■ Record excerpts ■
----------------------------------------
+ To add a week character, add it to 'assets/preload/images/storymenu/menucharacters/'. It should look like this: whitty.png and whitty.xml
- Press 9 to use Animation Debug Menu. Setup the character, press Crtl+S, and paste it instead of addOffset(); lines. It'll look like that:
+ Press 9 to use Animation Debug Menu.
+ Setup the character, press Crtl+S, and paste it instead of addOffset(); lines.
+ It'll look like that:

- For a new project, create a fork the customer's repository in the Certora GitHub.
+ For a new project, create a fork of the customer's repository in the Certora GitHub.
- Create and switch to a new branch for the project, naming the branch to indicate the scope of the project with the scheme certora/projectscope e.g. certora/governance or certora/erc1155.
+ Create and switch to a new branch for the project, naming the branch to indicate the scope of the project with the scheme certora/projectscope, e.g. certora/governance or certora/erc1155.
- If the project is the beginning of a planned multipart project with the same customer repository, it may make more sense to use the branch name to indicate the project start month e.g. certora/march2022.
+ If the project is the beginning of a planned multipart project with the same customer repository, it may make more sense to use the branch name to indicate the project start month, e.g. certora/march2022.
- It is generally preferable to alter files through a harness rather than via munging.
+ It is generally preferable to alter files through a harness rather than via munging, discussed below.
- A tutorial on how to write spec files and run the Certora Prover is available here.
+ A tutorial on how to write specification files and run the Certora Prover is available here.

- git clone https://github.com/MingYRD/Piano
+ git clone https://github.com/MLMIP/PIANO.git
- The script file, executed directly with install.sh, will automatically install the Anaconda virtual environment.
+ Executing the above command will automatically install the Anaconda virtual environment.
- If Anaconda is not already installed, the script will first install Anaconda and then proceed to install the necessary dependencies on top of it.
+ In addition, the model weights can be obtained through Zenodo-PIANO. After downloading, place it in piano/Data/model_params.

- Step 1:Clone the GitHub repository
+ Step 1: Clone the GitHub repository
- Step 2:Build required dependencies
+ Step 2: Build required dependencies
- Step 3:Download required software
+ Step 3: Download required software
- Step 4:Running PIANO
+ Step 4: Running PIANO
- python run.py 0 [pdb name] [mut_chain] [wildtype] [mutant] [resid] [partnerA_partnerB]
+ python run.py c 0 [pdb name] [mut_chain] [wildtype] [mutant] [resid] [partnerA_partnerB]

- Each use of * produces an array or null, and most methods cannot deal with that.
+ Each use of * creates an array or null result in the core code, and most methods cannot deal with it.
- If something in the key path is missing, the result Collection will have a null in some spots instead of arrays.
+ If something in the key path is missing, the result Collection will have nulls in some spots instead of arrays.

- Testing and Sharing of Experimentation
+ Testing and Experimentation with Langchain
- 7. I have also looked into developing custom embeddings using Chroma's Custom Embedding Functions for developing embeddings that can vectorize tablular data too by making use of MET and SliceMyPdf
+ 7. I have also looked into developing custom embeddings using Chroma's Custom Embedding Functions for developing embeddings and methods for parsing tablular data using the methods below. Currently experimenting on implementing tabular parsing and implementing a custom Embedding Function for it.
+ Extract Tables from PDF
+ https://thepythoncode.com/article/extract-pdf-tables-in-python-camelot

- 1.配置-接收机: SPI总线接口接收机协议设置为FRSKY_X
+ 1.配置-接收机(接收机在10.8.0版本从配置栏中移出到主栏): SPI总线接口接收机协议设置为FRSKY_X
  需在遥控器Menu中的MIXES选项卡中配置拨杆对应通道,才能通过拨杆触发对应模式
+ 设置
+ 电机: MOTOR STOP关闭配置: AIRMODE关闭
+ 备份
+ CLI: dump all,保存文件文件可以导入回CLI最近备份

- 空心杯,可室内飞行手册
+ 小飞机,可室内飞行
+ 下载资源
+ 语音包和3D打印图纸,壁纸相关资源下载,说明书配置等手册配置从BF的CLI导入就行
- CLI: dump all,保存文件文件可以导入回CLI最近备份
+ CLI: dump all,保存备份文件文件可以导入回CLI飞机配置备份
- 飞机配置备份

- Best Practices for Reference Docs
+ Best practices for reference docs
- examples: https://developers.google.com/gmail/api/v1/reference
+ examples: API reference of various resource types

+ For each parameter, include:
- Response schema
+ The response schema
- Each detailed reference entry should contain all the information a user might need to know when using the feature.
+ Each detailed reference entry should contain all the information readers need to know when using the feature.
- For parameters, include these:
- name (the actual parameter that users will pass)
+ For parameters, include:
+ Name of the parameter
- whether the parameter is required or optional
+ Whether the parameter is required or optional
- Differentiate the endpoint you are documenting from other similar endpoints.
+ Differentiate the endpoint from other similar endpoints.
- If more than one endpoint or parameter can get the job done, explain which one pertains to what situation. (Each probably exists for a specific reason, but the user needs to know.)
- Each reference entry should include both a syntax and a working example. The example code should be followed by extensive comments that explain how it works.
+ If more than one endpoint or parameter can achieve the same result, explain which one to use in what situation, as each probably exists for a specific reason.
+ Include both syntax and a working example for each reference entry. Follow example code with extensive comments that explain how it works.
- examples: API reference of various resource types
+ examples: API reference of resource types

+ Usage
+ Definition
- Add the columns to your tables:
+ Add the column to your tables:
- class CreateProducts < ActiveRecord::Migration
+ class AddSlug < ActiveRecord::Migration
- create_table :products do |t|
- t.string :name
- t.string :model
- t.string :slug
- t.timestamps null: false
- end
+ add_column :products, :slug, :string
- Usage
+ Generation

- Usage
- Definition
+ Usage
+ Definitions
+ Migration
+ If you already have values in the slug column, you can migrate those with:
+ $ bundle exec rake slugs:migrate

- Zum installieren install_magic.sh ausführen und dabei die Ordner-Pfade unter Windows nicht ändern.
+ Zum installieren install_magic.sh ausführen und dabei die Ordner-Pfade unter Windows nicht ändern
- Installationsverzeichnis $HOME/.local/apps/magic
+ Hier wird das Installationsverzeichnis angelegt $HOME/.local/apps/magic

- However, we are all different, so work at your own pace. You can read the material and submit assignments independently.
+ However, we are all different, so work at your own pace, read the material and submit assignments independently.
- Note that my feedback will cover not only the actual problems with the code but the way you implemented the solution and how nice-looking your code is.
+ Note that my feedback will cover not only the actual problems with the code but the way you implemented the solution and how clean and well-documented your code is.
----------------------------------------
■ What to produce ■
Copy the entries above exactly, so that each line matches the original.

■ Answer to this problem ■
+ To add a week character, add it to 'assets/preload/images/storymenu/menucharacters/'. It should look like this: whitty.png and whitty.xml
- Press 9 to use Animation Debug Menu. Setup the character, press Crtl+S, and paste it instead of addOffset(); lines. It'll look like that:
+ Press 9 to use Animation Debug Menu.
+ Setup the character, press Crtl+S, and paste it instead of addOffset(); lines.
+ It'll look like that:

- For a new project, create a fork the customer's repository in the Certora GitHub.
+ For a new project, create a fork of the customer's repository in the Certora GitHub.
- Create and switch to a new branch for the project, naming the branch to indicate the scope of the project with the scheme certora/projectscope e.g. certora/governance or certora/erc1155.
+ Create and switch to a new branch for the project, naming the branch to indicate the scope of the project with the scheme certora/projectscope, e.g. certora/governance or certora/erc1155.
- If the project is the beginning of a planned multipart project with the same customer repository, it may make more sense to use the branch name to indicate the project start month e.g. certora/march2022.
+ If the project is the beginning of a planned multipart project with the same customer repository, it may make more sense to use the branch name to indicate the project start month, e.g. certora/march2022.
- It is generally preferable to alter files through a harness rather than via munging.
+ It is generally preferable to alter files through a harness rather than via munging, discussed below.
- A tutorial on how to write spec files and run the Certora Prover is available here.
+ A tutorial on how to write specification files and run the Certora Prover is available here.

- git clone https://github.com/MingYRD/Piano
+ git clone https://github.com/MLMIP/PIANO.git
- The script file, executed directly with install.sh, will automatically install the Anaconda virtual environment.
+ Executing the above command will automatically install the Anaconda virtual environment.
- If Anaconda is not already installed, the script will first install Anaconda and then proceed to install the necessary dependencies on top of it.
+ In addition, the model weights can be obtained through Zenodo-PIANO. After downloading, place it in piano/Data/model_params.

- Step 1:Clone the GitHub repository
+ Step 1: Clone the GitHub repository
- Step 2:Build required dependencies
+ Step 2: Build required dependencies
- Step 3:Download required software
+ Step 3: Download required software
- Step 4:Running PIANO
+ Step 4: Running PIANO
- python run.py 0 [pdb name] [mut_chain] [wildtype] [mutant] [resid] [partnerA_partnerB]
+ python run.py c 0 [pdb name] [mut_chain] [wildtype] [mutant] [resid] [partnerA_partnerB]

- Each use of * produces an array or null, and most methods cannot deal with that.
+ Each use of * creates an array or null result in the core code, and most methods cannot deal with it.
- If something in the key path is missing, the result Collection will have a null in some spots instead of arrays.
+ If something in the key path is missing, the result Collection will have nulls in some spots instead of arrays.

- Testing and Sharing of Experimentation
+ Testing and Experimentation with Langchain
- 7. I have also looked into developing custom embeddings using Chroma's Custom Embedding Functions for developing embeddings that can vectorize tablular data too by making use of MET and SliceMyPdf
+ 7. I have also looked into developing custom embeddings using Chroma's Custom Embedding Functions for developing embeddings and methods for parsing tablular data using the methods below. Currently experimenting on implementing tabular parsing and implementing a custom Embedding Function for it.
+ Extract Tables from PDF
+ https://thepythoncode.com/article/extract-pdf-tables-in-python-camelot

- 1.配置-接收机: SPI总线接口接收机协议设置为FRSKY_X
+ 1.配置-接收机(接收机在10.8.0版本从配置栏中移出到主栏): SPI总线接口接收机协议设置为FRSKY_X
  需在遥控器Menu中的MIXES选项卡中配置拨杆对应通道,才能通过拨杆触发对应模式
+ 设置
+ 电机: MOTOR STOP关闭配置: AIRMODE关闭
+ 备份
+ CLI: dump all,保存文件文件可以导入回CLI最近备份

- 空心杯,可室内飞行手册
+ 小飞机,可室内飞行
+ 下载资源
+ 语音包和3D打印图纸,壁纸相关资源下载,说明书配置等手册配置从BF的CLI导入就行
- CLI: dump all,保存文件文件可以导入回CLI最近备份
+ CLI: dump all,保存备份文件文件可以导入回CLI飞机配置备份
- 飞机配置备份

- Best Practices for Reference Docs
+ Best practices for reference docs
- examples: https://developers.google.com/gmail/api/v1/reference
+ examples: API reference of various resource types

+ For each parameter, include:
- Response schema
+ The response schema
- Each detailed reference entry should contain all the information a user might need to know when using the feature.
+ Each detailed reference entry should contain all the information readers need to know when using the feature.
- For parameters, include these:
- name (the actual parameter that users will pass)
+ For parameters, include:
+ Name of the parameter
- whether the parameter is required or optional
+ Whether the parameter is required or optional
- Differentiate the endpoint you are documenting from other similar endpoints.
+ Differentiate the endpoint from other similar endpoints.
- If more than one endpoint or parameter can get the job done, explain which one pertains to what situation. (Each probably exists for a specific reason, but the user needs to know.)
- Each reference entry should include both a syntax and a working example. The example code should be followed by extensive comments that explain how it works.
+ If more than one endpoint or parameter can achieve the same result, explain which one to use in what situation, as each probably exists for a specific reason.
+ Include both syntax and a working example for each reference entry. Follow example code with extensive comments that explain how it works.
- examples: API reference of various resource types
+ examples: API reference of resource types

+ Usage
+ Definition
- Add the columns to your tables:
+ Add the column to your tables:
- class CreateProducts < ActiveRecord::Migration
+ class AddSlug < ActiveRecord::Migration
- create_table :products do |t|
- t.string :name
- t.string :model
- t.string :slug
- t.timestamps null: false
- end
+ add_column :products, :slug, :string
- Usage
+ Generation

- Usage
- Definition
+ Usage
+ Definitions
+ Migration
+ If you already have values in the slug column, you can migrate those with:
+ $ bundle exec rake slugs:migrate

- Zum installieren install_magic.sh ausführen und dabei die Ordner-Pfade unter Windows nicht ändern.
+ Zum installieren install_magic.sh ausführen und dabei die Ordner-Pfade unter Windows nicht ändern
- Installationsverzeichnis $HOME/.local/apps/magic
+ Hier wird das Installationsverzeichnis angelegt $HOME/.local/apps/magic

- However, we are all different, so work at your own pace. You can read the material and submit assignments independently.
+ However, we are all different, so work at your own pace, read the material and submit assignments independently.
- Note that my feedback will cover not only the actual problems with the code but the way you implemented the solution and how nice-looking your code is.
+ Note that my feedback will cover not only the actual problems with the code but the way you implemented the solution and how clean and well-documented your code is.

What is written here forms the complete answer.